At the professor’s suggestion, she applied for a grant available to special education administrators and was accepted.


“Dr. Cranston-Gingras once again took me under her wing, and here I am today, a Ph.D. graduate!”


Sacrifice again entered into her strategy for success.


“Basically, I kissed my social life goodbye,” she said. “Yes, it's insane to work full time and be in a Ph.D. program, however, I'm a conqueror and I managed, missing many family functions along the way.”


And she received the help she needed at home for a change.


“By this time, I had met and married my current husband who has been a huge advocate and cheerleader for me to reach these heights.He supported me unconditionally and put up with all the frustrations that come with being a fulltime worker and college student.”


What started out as a convenient location to continue her education became more.


“After the first year, I fell in love with USF and the College of Education, the friends I met and the professors who taught me well, so I am proud to be a Bull.”



An Upward Trajectory


Rivera-Singletary’s work career has been a direct beneficiary of her educational progress as she moved away from agricultural work.


“I started as a secretary, then went on to be a membership specialist for the Girl Scouts, then worked as a teacher, providing classroom instruction for the adult ESOL (English for Speakers of Other Languages) program and high school Spanish for secondary students simultaneously.”


She worked her way up to assistant principal at Pasco High School and then landed her current position as the district supervisor of migrant education for Hillsborough County Schools, which she points out with pride, “is the eighth largest district in the nation which has provided me the opportunity to practice my passion of serving some 4,200 migrant students. Hillsborough will always be special to me for this.”


Tuning into her life and work experience, Rivera-Singletary’s dissertation was a labor of love in which she researched collaborative practices among federal programs related to migrant education, special education and ELL (English language learners).


“These federal programs supplement core instruction,” she explained. “I explored the extent of collaborative practices between leaders in these programs when developing and providing educational services to migrant students who are potentially eligible for all three.


“We need to know how we can improve and support more collaboration among special education, ELL and migrant programs so that the achievement outcomes for migrant students are greater and that they receive all educational services they are eligible to receive without duplication, or on the other end of the spectrum, exclusion.”



A passion to help


Rivera-Singletary brings her passion to help the students who are part of the world she was part of in her youth.

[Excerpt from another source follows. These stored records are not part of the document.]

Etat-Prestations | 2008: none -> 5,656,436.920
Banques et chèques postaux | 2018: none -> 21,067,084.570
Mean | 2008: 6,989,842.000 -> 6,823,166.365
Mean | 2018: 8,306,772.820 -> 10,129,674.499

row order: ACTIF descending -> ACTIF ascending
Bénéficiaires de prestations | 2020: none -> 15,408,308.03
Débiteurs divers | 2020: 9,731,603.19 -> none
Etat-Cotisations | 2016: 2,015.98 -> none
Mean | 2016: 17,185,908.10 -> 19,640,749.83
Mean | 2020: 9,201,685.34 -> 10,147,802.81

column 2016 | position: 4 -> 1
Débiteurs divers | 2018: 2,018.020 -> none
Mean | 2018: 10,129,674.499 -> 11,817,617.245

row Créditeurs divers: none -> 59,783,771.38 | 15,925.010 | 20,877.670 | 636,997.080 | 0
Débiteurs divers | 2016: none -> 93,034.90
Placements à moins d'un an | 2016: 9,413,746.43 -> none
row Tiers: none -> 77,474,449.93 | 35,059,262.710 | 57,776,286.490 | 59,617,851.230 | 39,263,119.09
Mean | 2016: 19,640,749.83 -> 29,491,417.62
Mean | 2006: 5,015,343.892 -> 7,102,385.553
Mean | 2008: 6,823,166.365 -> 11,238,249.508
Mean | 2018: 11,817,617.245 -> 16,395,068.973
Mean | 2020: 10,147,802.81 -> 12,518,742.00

“One of the subgroups of migrant students that I feel is especially vulnerable is that of migrant students with disabilities,” she said. “If migrant students who do not have disabilities struggle, I can only imagine how much more difficulty migrant students with disabilities must face daily in their classrooms.I want more migrant students to be like me and reach heights they cannot even imagine they are capable of reaching.All they need is guidance and support and for someone to believe in their ability and guide them.”


Rivera-Singletary’s persistence has rubbed off on her own children.


“I'm happy that I can say I broke the cycle of low education levels for our family,” she said.“All three of my children graduated from high school. My daughter is a licensed cosmetologist, my oldest son is an entrepreneur and my youngest son is a USF graduate from the College of Business.My family is very proud of me for all I have accomplished.


“I guess you can say I was a bird with underdeveloped wings, but once I was provided the opportunity to grow those wings, I became an eagle and have soared to new heights.I admit that there are still times when my inner migrant worker/student insecurities try to invade my thoughts, but I turn it around and I use my experiences to reach the migrant students and families I advocate for on a daily basis.”